The main thing to know about this paper is that it treats the expert imbalance problem in two-stage learning to defer by recasting the whole thing as cost-sensitive classification over the input-expert pairs. From there they derive some margin-based loss functions with associated guarantees and build the MILD algorithm on top. They test it on standard image datasets and on LLM routing tasks, claiming better performance than prior deferral methods when experts are imbalanced. What stands out is how they connect the deferral setup to existing cost-sensitive techniques in a way that directly addresses the bias toward frequent experts. That modeling step feels natural and the experiments apparently back it up with clear improvements, which is useful for anyone trying to route queries among multiple models without one dominating. The fact that they include real-world LLM examples helps ground the work. On the downside, the guarantees are asserted without much detail on the proof strategy or the exact margin conditions, so it's hard to tell if they are loose or if they require strong assumptions on the cost matrix. Cost-sensitive learning can be sensitive to how the costs are chosen, and there's no obvious discussion of robustness to cost misspecification or how to set them in practice for deferral. The experiments would be stronger with more ablations on the degree of imbalance and direct comparisons to other imbalance-handling techniques like reweighting or resampling. The formulation itself looks internally consistent and the citation pattern pulls from the right deferral and cost-sensitive literature without obvious holes. This paper is for people working on learning to defer, model routing, or cost-sensitive methods in general. It deserves a serious referee because the problem is well-motivated, the approach is coherent, and the empirical results suggest it moves the needle on a real issue. The thinking seems careful and engaged with the literature. I would recommend sending it out for peer review.

Referee Report

0 major / 4 minor

Summary. The manuscript examines two-stage learning to defer under expert imbalance, where policies tend to favor majority experts. It reformulates deferral optimization as cost-sensitive learning over the joint input-expert domain, derives new margin-based surrogate losses together with generalization guarantees, develops supporting algorithms for cost-sensitive learning, and introduces the MILD algorithm. Experiments on image classification and LLM routing tasks are reported to show improvements over existing baselines.

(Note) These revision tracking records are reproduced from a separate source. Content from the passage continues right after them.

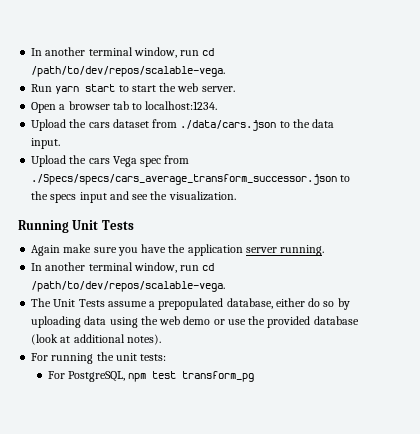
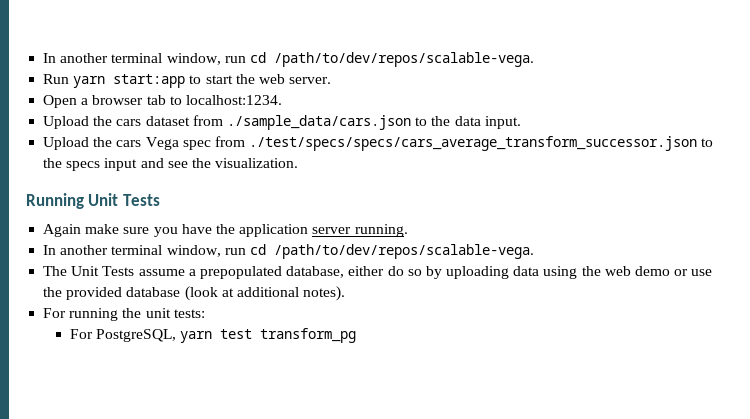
[85,84,116,92] start -> [113,74,186,88] start:app
[180,120,277,131] ./data/cars.json -> [226,115,411,130] ./sample_data/cars.json
[31,174,338,185] ./Specs/specs/cars_average_transform_successor.json -> [249,136,698,151] ./test/specs/specs/cars_average_transform_successor.json
[128,373,147,382] npm -> [180,331,213,343] yarn

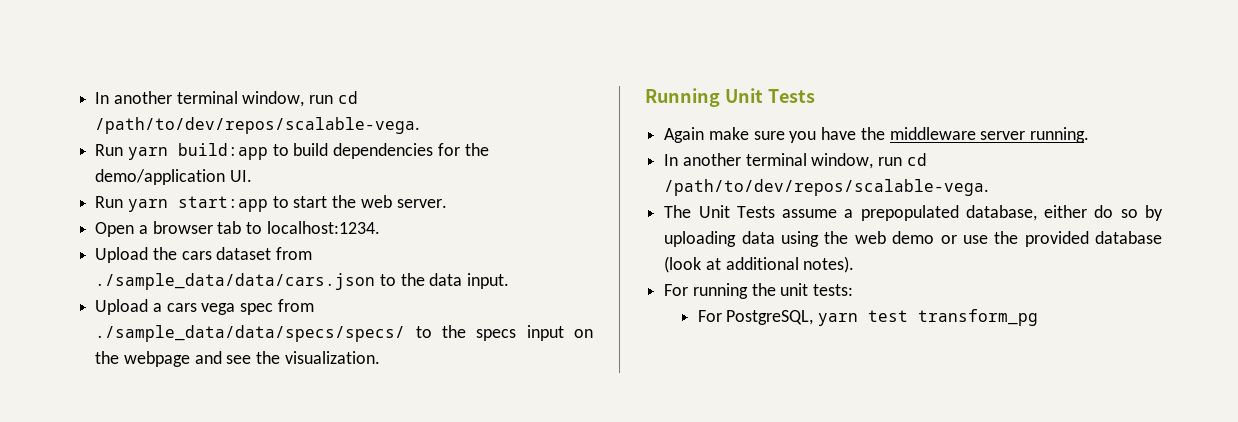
[43,52,534,67] In another terminal window, run cd /path/to/dev/repos/scalable-vega. -> [95,91,358,107] [95,117,421,134] [95,143,489,160] [95,169,252,185] In another terminal window, run cd /path/to/dev/repos/scalable-vega. // Run yarn build:app to build dependencies for the demo/application UI.
[226,115,411,130] ./sample_data/cars.json -> [95,273,376,290] ./sample_data/data/cars.json
[93,137,179,150] the cars Vega -> [152,303,236,315] a cars vega
[249,136,698,151] ./test/specs/specs/cars_average_transform_successor.json -> [95,325,406,342] ./sample_data/data/specs/specs/
(138, 164) none -> [574,329,594,338] [95,351,190,367] on the webpage
[239,224,309,237] application -> [889,127,976,140] middleware

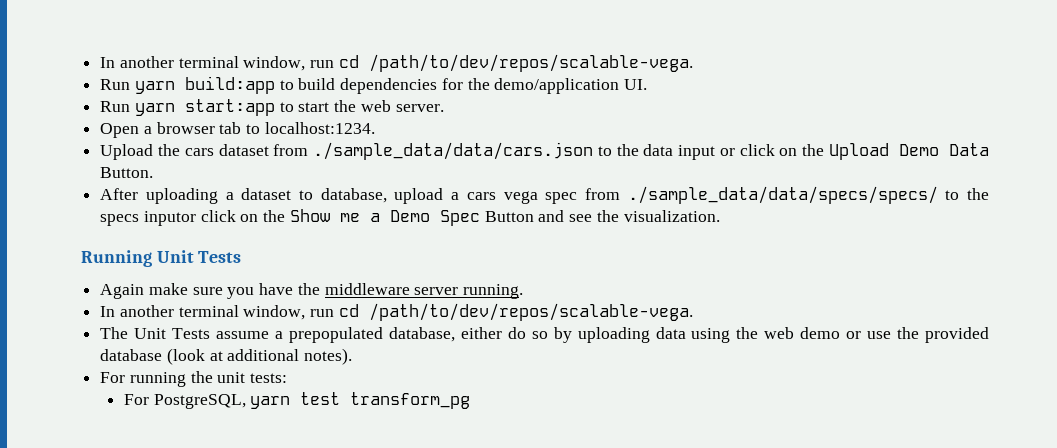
[467,273,510,289] [95,299,149,315] input. // Upload -> [678,143,990,160] [100,167,154,178] [100,188,444,204] input or click on the Upload Demo Data Button. // After uploading a dataset to database, upload
[526,325,594,341] [95,351,190,367] input on the webpage -> [143,209,534,226] inputor click on the Show me a Demo Spec Button

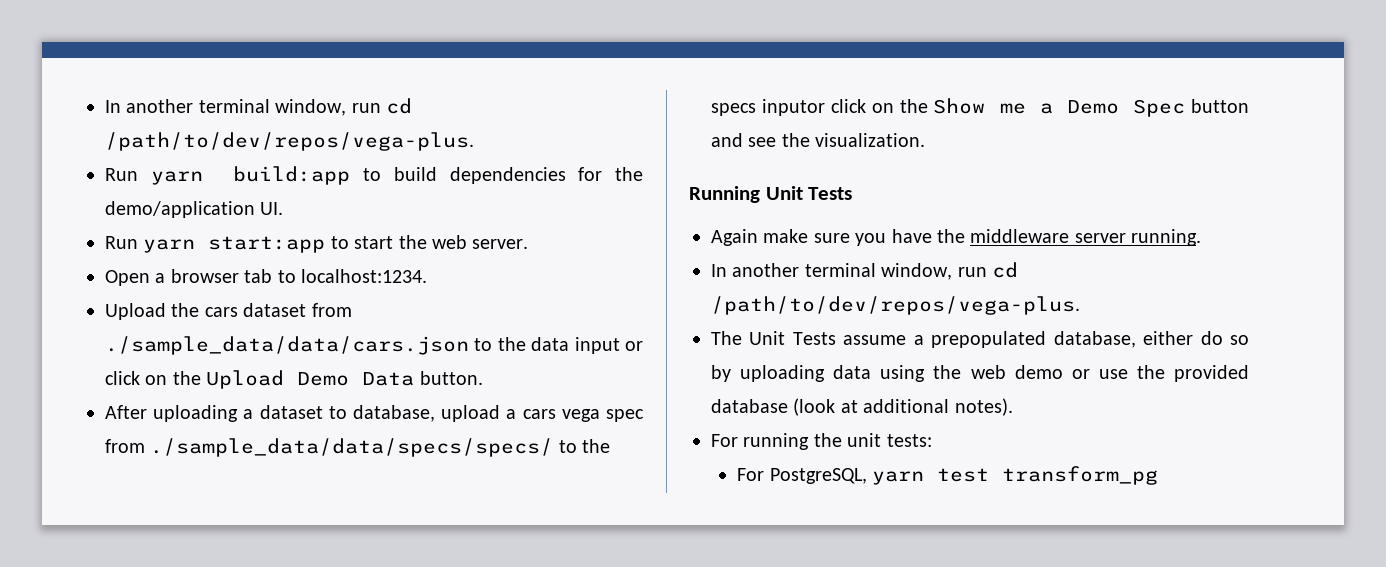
[100,54,693,72] In another terminal window, run cd /path/to/dev/repos/scalable-vega. -> [105,98,412,116] [105,132,474,151] In another terminal window, run cd /path/to/dev/repos/vega-plus.
[100,167,154,178] Button. -> [419,371,483,385] button.
[484,211,534,222] Button -> [1191,99,1249,113] button
[368,303,693,321] /path/to/dev/repos/scalable-vega. -> [711,296,1080,315] /path/to/dev/repos/vega-plus.

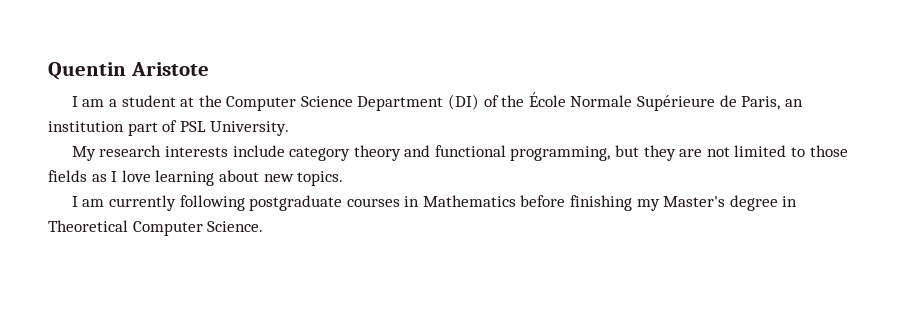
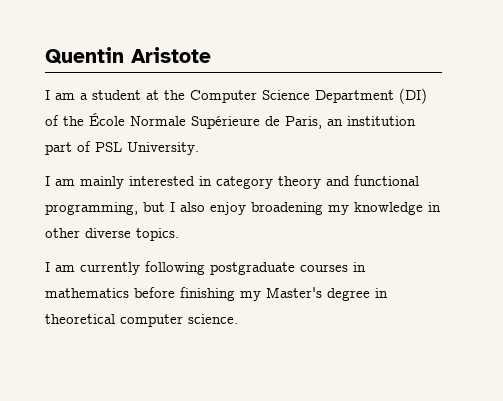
[71,145,285,161] My research interests include -> [45,176,212,189] I am mainly interested in
[643,145,848,161] [48,170,294,186] they are not limited to those fields as I love learning about new -> [170,202,441,215] [45,228,131,238] I also enjoy broadening my knowledge in other diverse
[422,195,516,207] Mathematics -> [45,288,129,298] mathematics
[48,220,264,236] Theoretical Computer Science. -> [45,314,238,327] theoretical computer science.

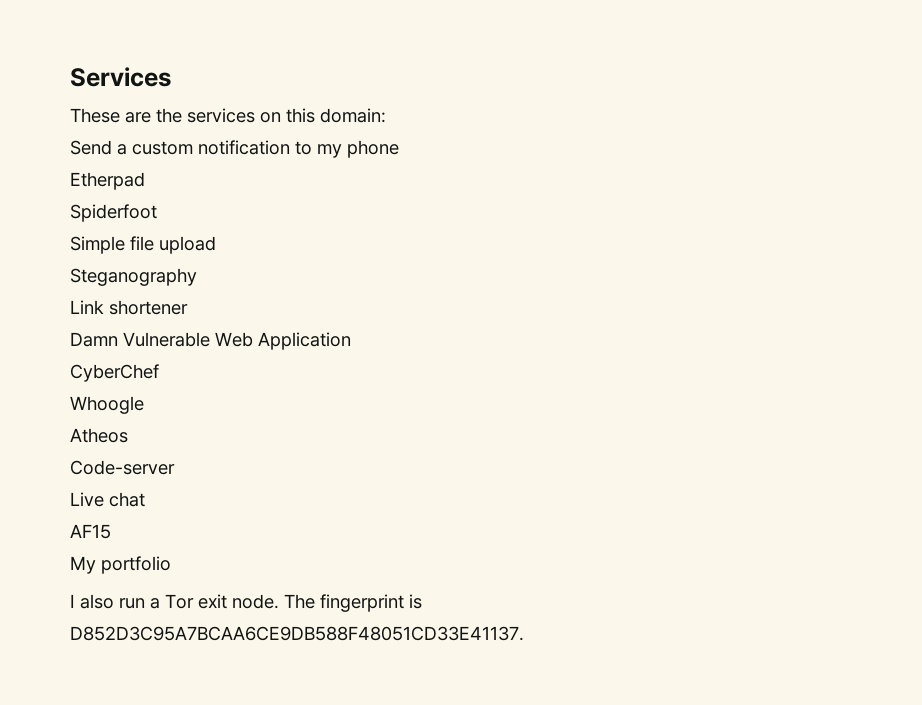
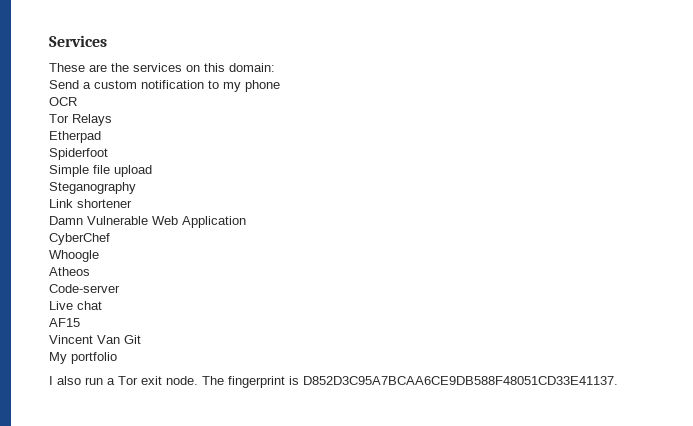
(399, 149) none -> [49,97,77,106] [49,114,112,126] // OCR // Tor Relays
(111, 531) none -> [49,335,141,344] // Vincent Van Git

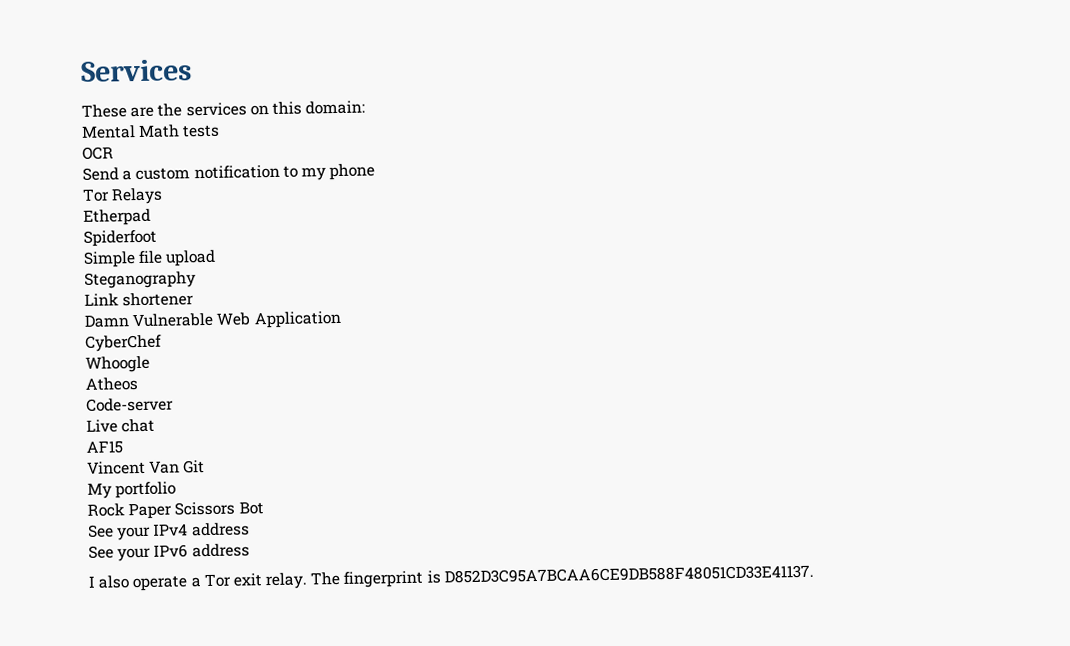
(275, 67) none -> [81,124,221,139] [82,146,114,160] // Mental Math tests // OCR
[49,97,77,106] // OCR -> (376, 172) none
(117, 358) none -> [87,501,264,520] [88,522,250,541] [88,543,250,562] // Rock Paper Scissors Bot // See your IPv4 address // See your IPv6 address
[85,377,103,385] run -> [132,575,189,592] operate
[166,376,198,385] node. -> [265,572,309,590] relay.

Significance. If the derived margin-based losses and associated guarantees are valid, the work supplies a principled, cost-sensitive treatment of expert imbalance that is directly relevant to practical deferral settings such as LLM routing. The modeling choice of operating in the input-expert space is coherent with existing cost-sensitive techniques and the empirical evaluation on both vision and language tasks provides concrete evidence of utility. The derivation of tailored losses and the focus on imbalance constitute the primary contributions.

minor comments (4)

[§3.1] §3.1, Definition 1: the cost matrix C(x, e) is introduced without an explicit statement of how the imbalance ratios are encoded; a short paragraph clarifying the mapping from observed expert frequencies to the cost entries would improve readability.
[§4.2] §4.2, Theorem 2: the generalization bound is stated in terms of the Rademacher complexity of the joint hypothesis class; it would be helpful to include a brief comparison (one sentence) to the corresponding bound for standard cost-sensitive classification to highlight the novelty of the input-expert formulation.
[Figure 3] Figure 3 and Table 2: axis labels and legend entries use inconsistent abbreviations (e.g., “MILD” vs. “Mild”); uniform notation across all figures and tables is needed.
[§5.3] §5.3: the LLM routing experiments report accuracy and deferral rate but do not include a statistical significance test across the five random seeds; adding p-values or confidence intervals would strengthen the empirical claims.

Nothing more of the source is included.